=== Data extracts ===
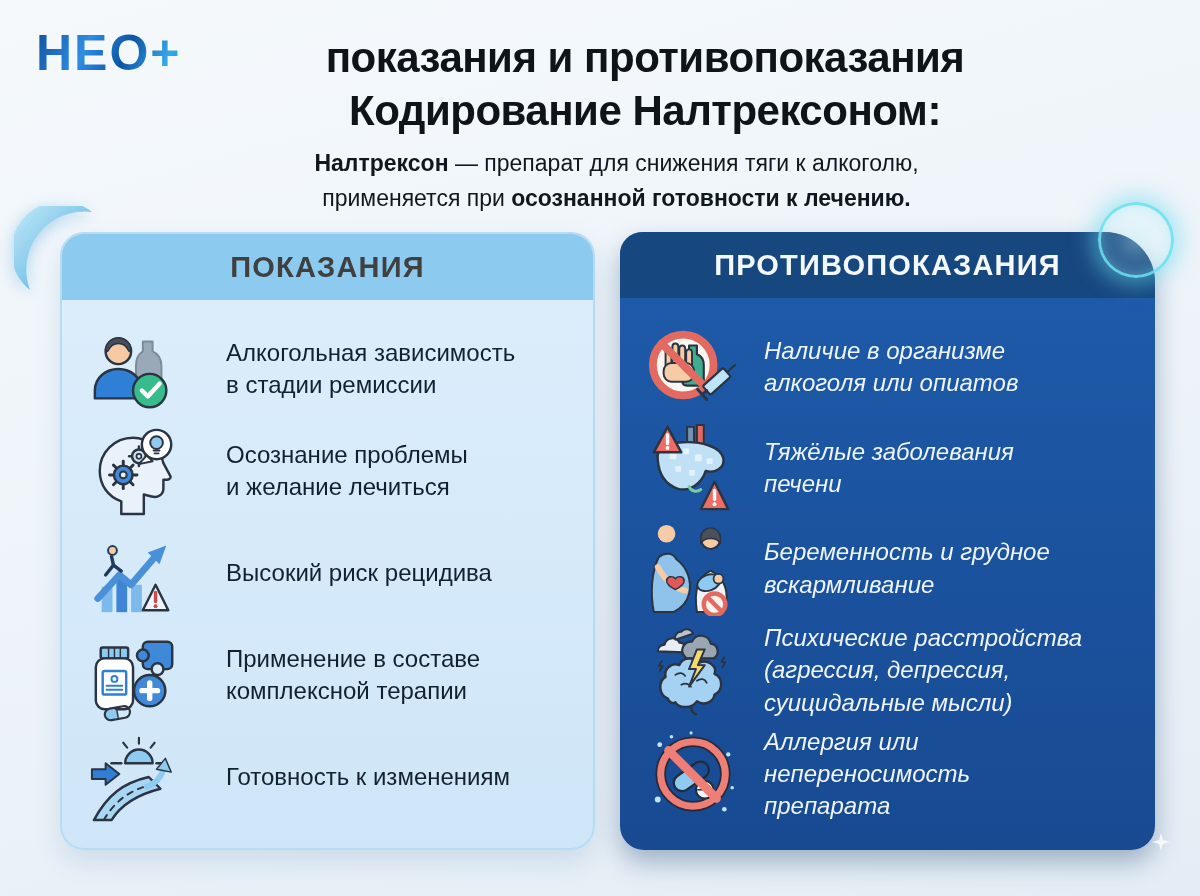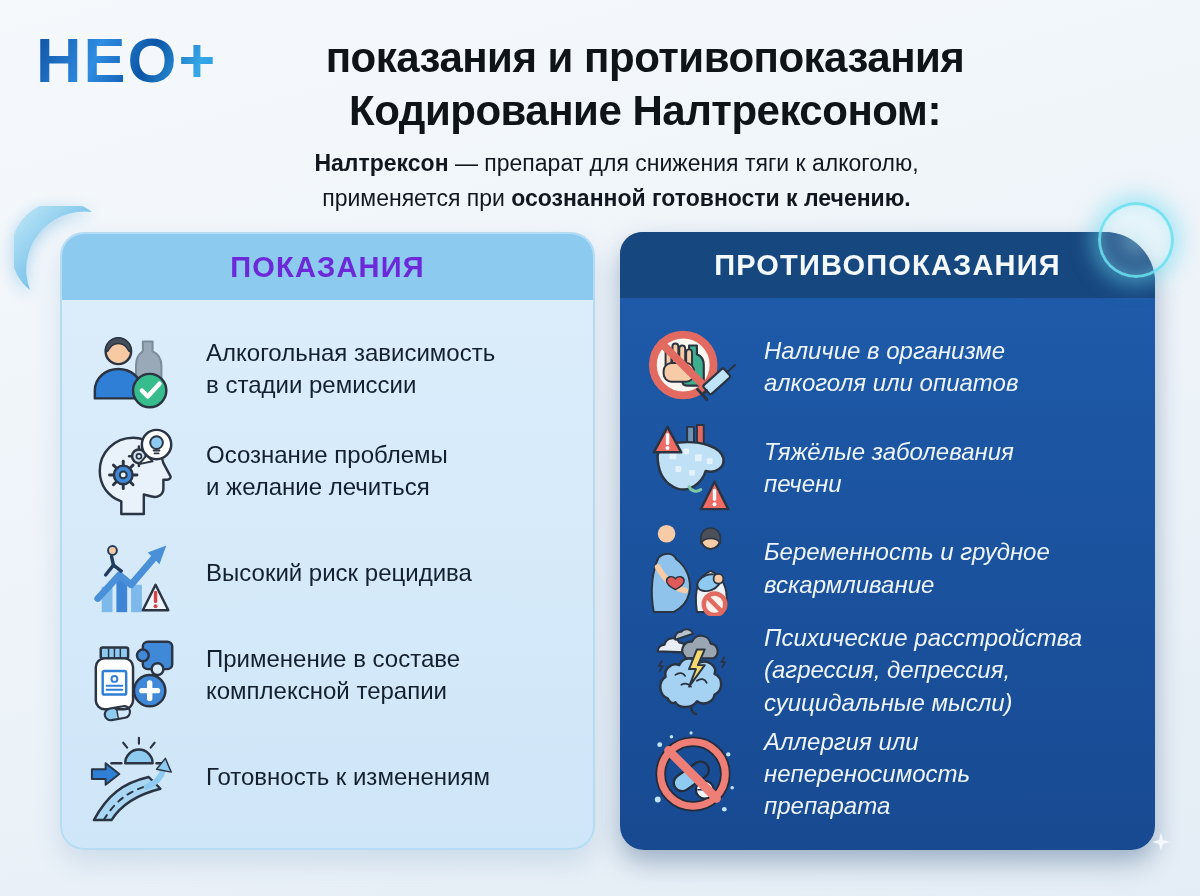--- a/index.html
+++ b/index.html
@@ -13,7 +13,7 @@
   
   .logo {
     position:absolute; left:36px; top:24px;
-    font-size:63px; font-weight:800; letter-spacing:2px; font-stretch:condensed;
+    font-size:50px; font-weight:800; letter-spacing:2px; font-stretch:condensed;
     background: linear-gradient(115deg,#0d4e9e 0%,#2f8de2 35%,#0b55a6 60%,#36a7e8 85%,#2196d8 100%);
     -webkit-background-clip:text; background-clip:text; color:transparent;
   }

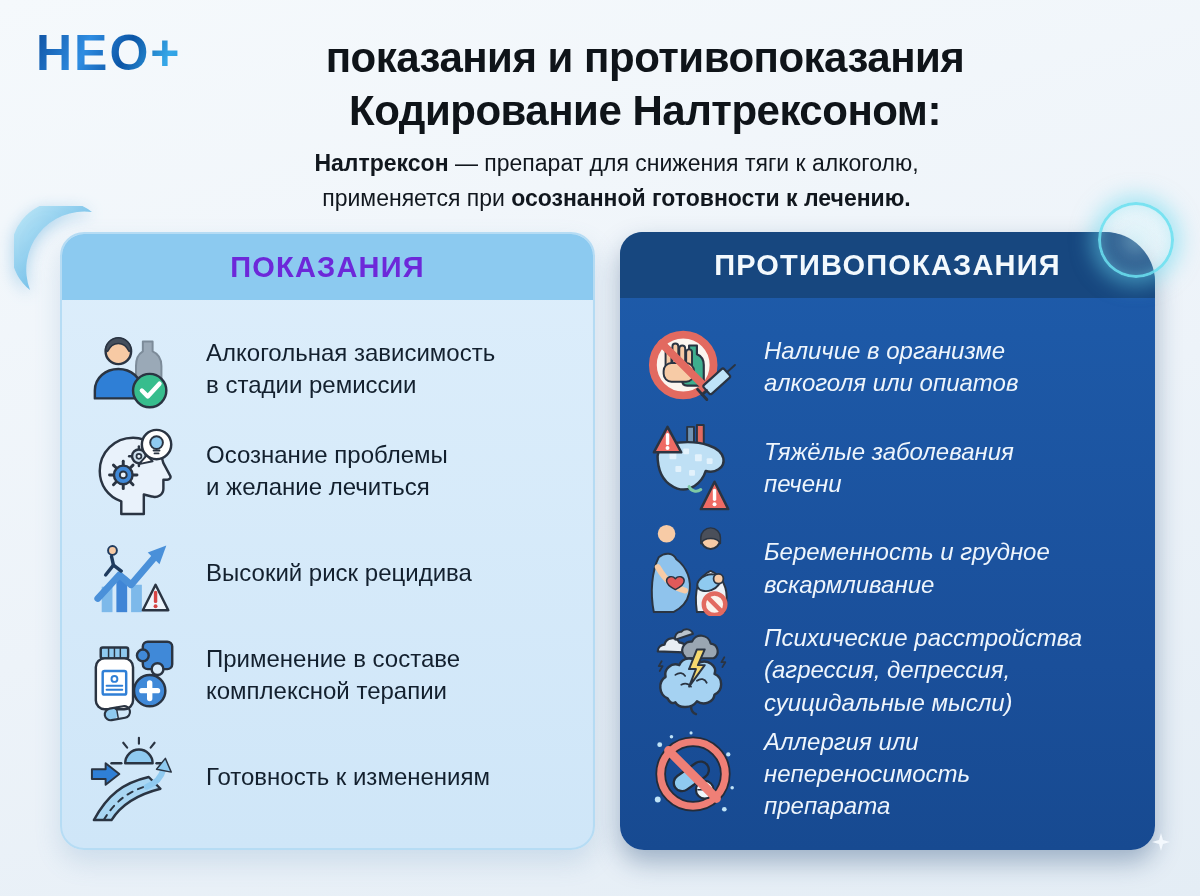--- a/index.html
+++ b/index.html
@@ -47,7 +47,7 @@
     font-size:29px; font-weight:800; letter-spacing:1.2px;
     border-radius:22px 22px 0 0;
   }
-  .card-left  .card-header { background:#8ccaf0; color:#6d28d9; }
+  .card-left  .card-header { background:#8ccaf0; color:#404040; }
   .card-right .card-header { background:#17477f; color:#f3f9fd; border-top-right-radius:50px; }
   .card-body {
     height:552px; display:flex; flex-direction:column;

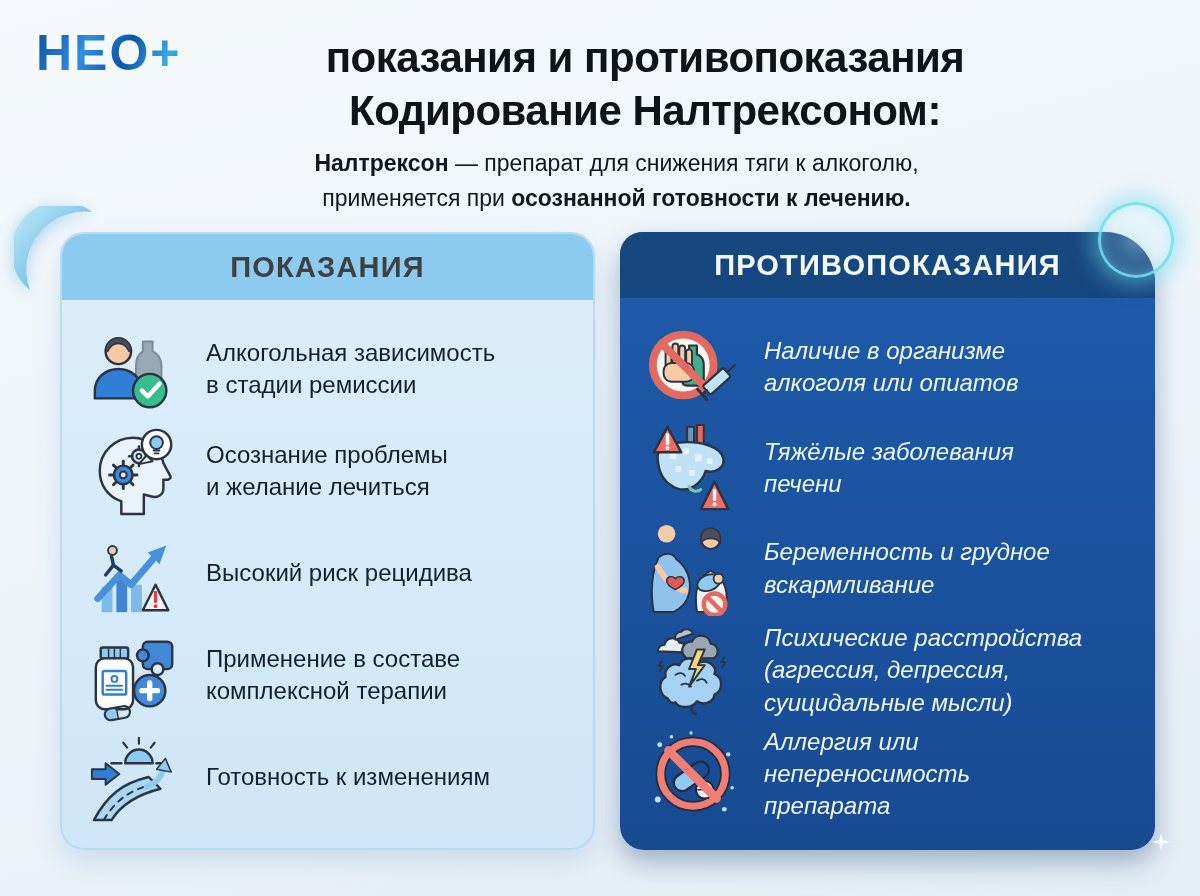--- a/index.html
+++ b/index.html
@@ -57,7 +57,7 @@
   .row-icon { width:94px; height:94px; flex:0 0 94px; }
   .row-icon svg { width:100%; height:100%; display:block; }
   .item-text { font-size:24px; line-height:1.34; white-space:pre-line; font-weight:500; }
-  .card-left  .item-text { color:#13202e; }
+  .card-left  .item-text { color:#13202e;margin-left:20px; }
   .card-right .item-text { color:#eef5fc;font-style:italic; }
   
   .crescent { position:absolute; left:14px; top:206px; z-index:1; filter:drop-shadow(0 4px 8px rgba(70,160,215,.45)); }

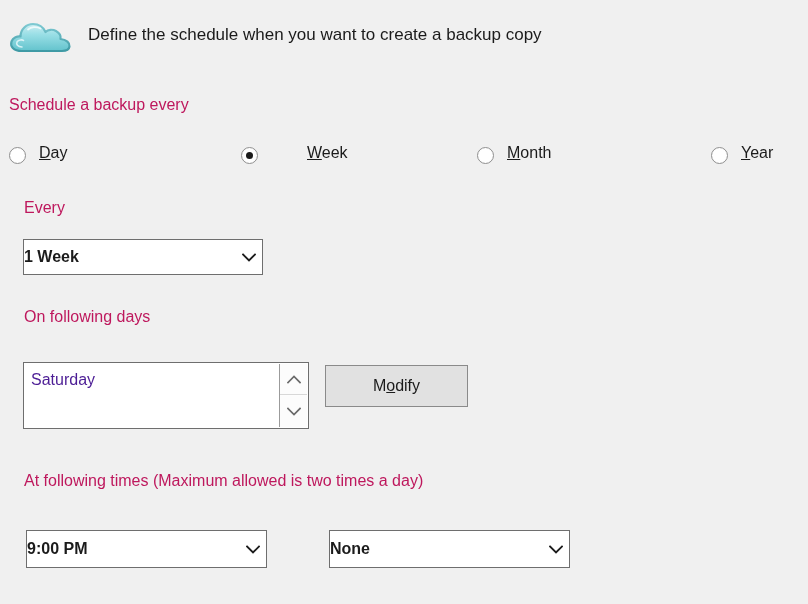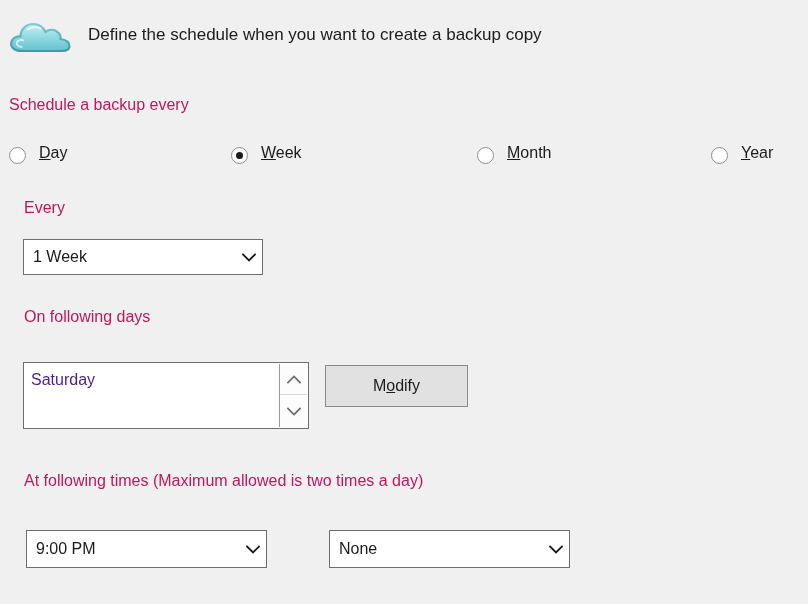--- a/index.html
+++ b/index.html
@@ -77,7 +77,7 @@
     cursor: default;
   }
   #radio-item-day   { left: 9px; }
-  #radio-item-week  { left: 231px; }
+  #radio-item-week  { left: 241px; gap: 36px; }
   #radio-item-month { left: 477px; }
   #radio-item-year  { left: 711px; }
 

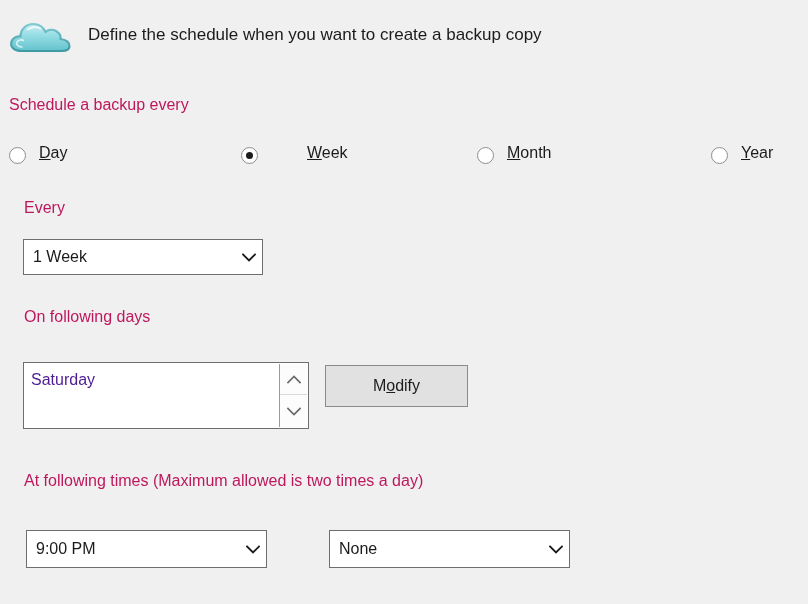--- a/index.html
+++ b/index.html
@@ -127,12 +127,12 @@
   }
   .combo .combo-value {
     flex: 1 1 auto;
-    padding-left: 9px;
     font-size: 16px;
     line-height: 20px;
     color: #1b1b1b;
     white-space: nowrap;
     overflow: hidden;
+    font-weight: bold;
   }
   .combo .combo-arrow {
     flex: 0 0 auto;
===
What to do :: The lines from the one containing "font-size:24px; line-height:1.34; white-space:pre-line;" through the last line of the records are what you should copy, word for word and nothing else, with pictures left out.

Response area ::
   .item-text { font-size:24px; line-height:1.34; white-space:pre-line; font-weight:500; }
-  .card-left  .item-text { color:#13202e; }
+  .card-left  .item-text { color:#13202e;margin-left:20px; }
   .card-right .item-text { color:#eef5fc;font-style:italic; }
   
   .crescent { position:absolute; left:14px; top:206px; z-index:1; filter:drop-shadow(0 4px 8px rgba(70,160,215,.45)); }

--- a/index.html
+++ b/index.html
@@ -77,7 +77,7 @@
     cursor: default;
   }
   #radio-item-day   { left: 9px; }
-  #radio-item-week  { left: 231px; }
+  #radio-item-week  { left: 241px; gap: 36px; }
   #radio-item-month { left: 477px; }
   #radio-item-year  { left: 711px; }
 

--- a/index.html
+++ b/index.html
@@ -127,12 +127,12 @@
   }
   .combo .combo-value {
     flex: 1 1 auto;
-    padding-left: 9px;
     font-size: 16px;
     line-height: 20px;
     color: #1b1b1b;
     white-space: nowrap;
     overflow: hidden;
+    font-weight: bold;
   }
   .combo .combo-arrow {
     flex: 0 0 auto;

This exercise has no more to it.